What the task asks>
Please keep to the lines below from the one with "background: #22c55e ->" through the one with "text: Wild Studio", and restate them word for word, ends included.

Given records>
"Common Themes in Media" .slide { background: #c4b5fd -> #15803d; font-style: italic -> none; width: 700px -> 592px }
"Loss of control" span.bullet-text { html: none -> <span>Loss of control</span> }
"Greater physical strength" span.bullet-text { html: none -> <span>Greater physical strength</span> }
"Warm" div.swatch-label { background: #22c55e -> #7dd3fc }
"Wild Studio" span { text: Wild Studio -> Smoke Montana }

---

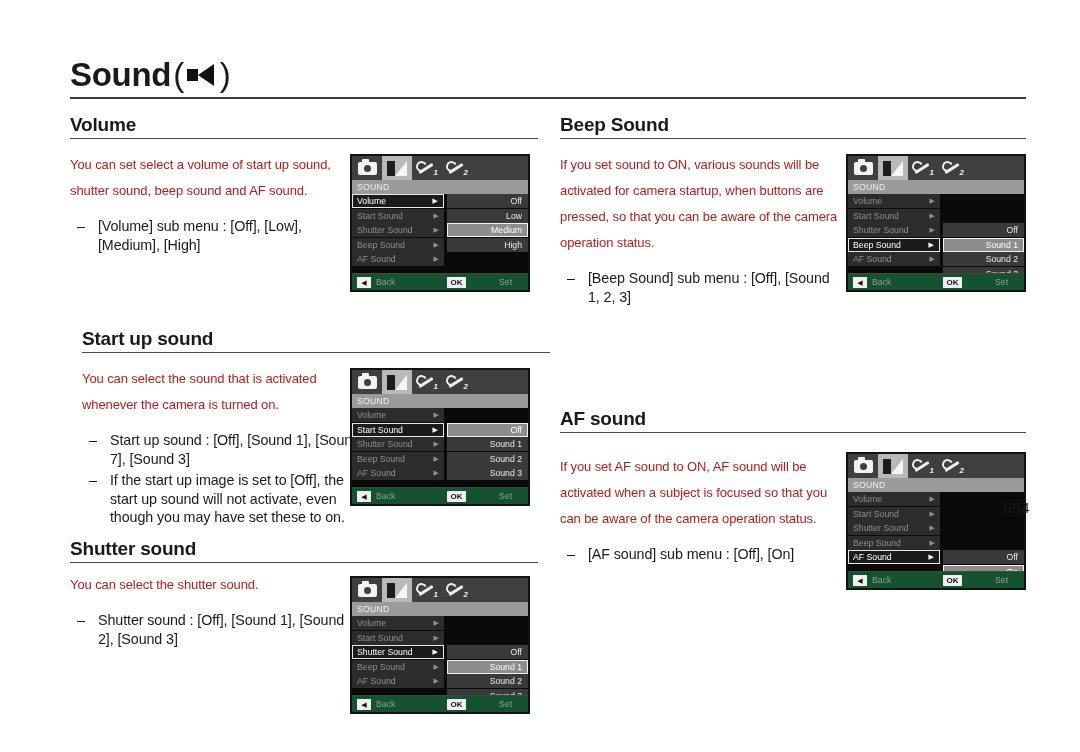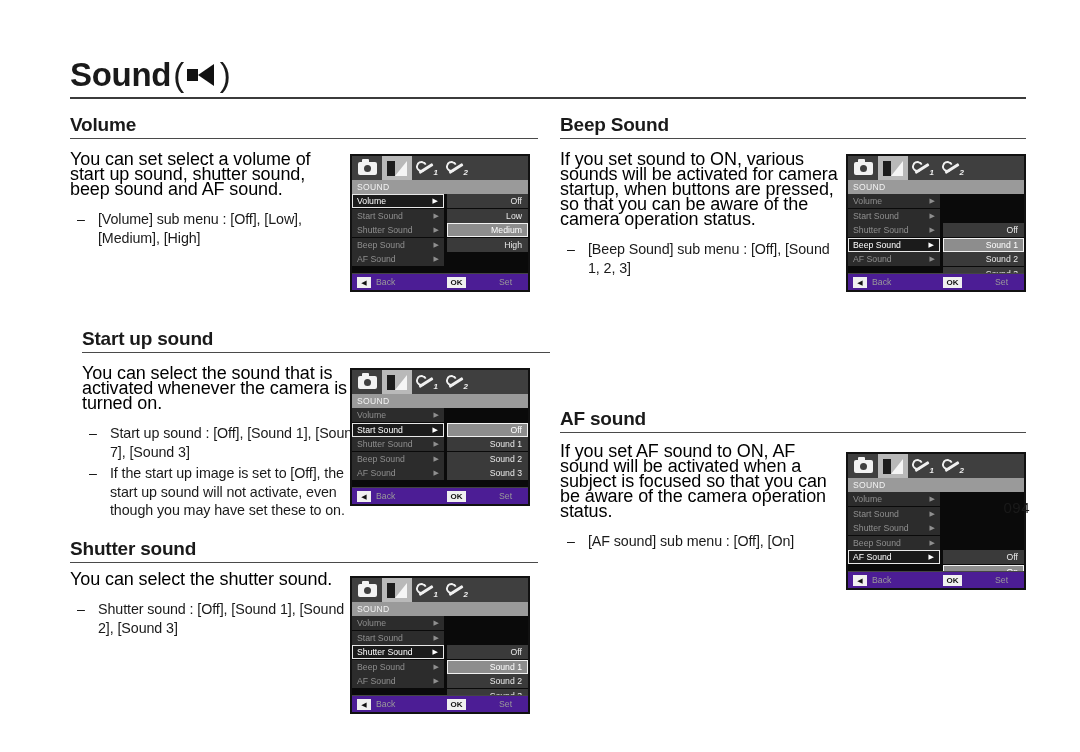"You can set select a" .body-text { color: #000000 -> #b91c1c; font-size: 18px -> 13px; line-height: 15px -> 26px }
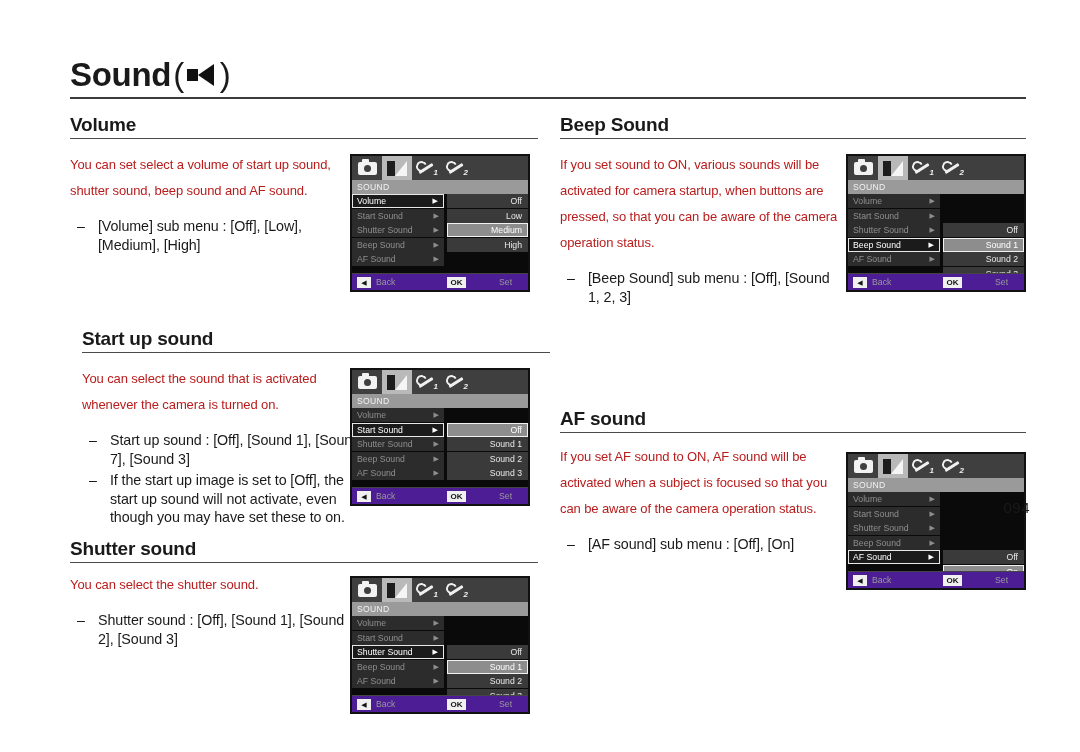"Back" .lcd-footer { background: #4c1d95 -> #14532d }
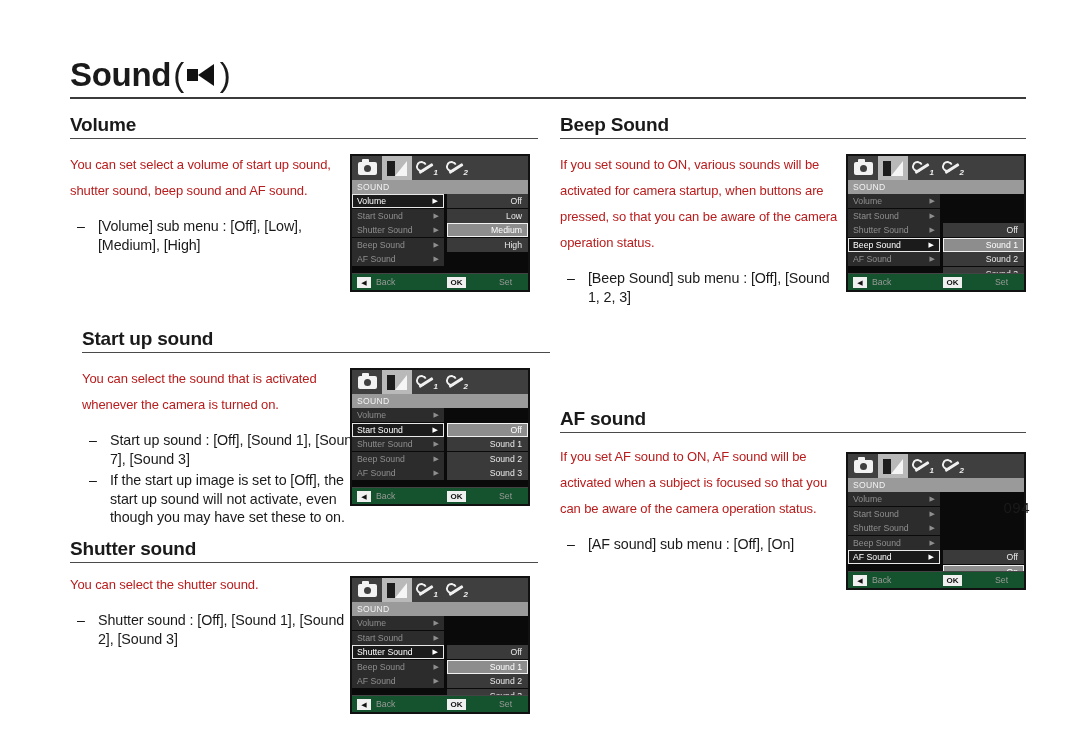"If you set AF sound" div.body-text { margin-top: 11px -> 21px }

Written reply>
"Warm" div.swatch-label { background: #22c55e -> #7dd3fc }
"Wild Studio" span { text: Wild Studio -> Smoke Montana }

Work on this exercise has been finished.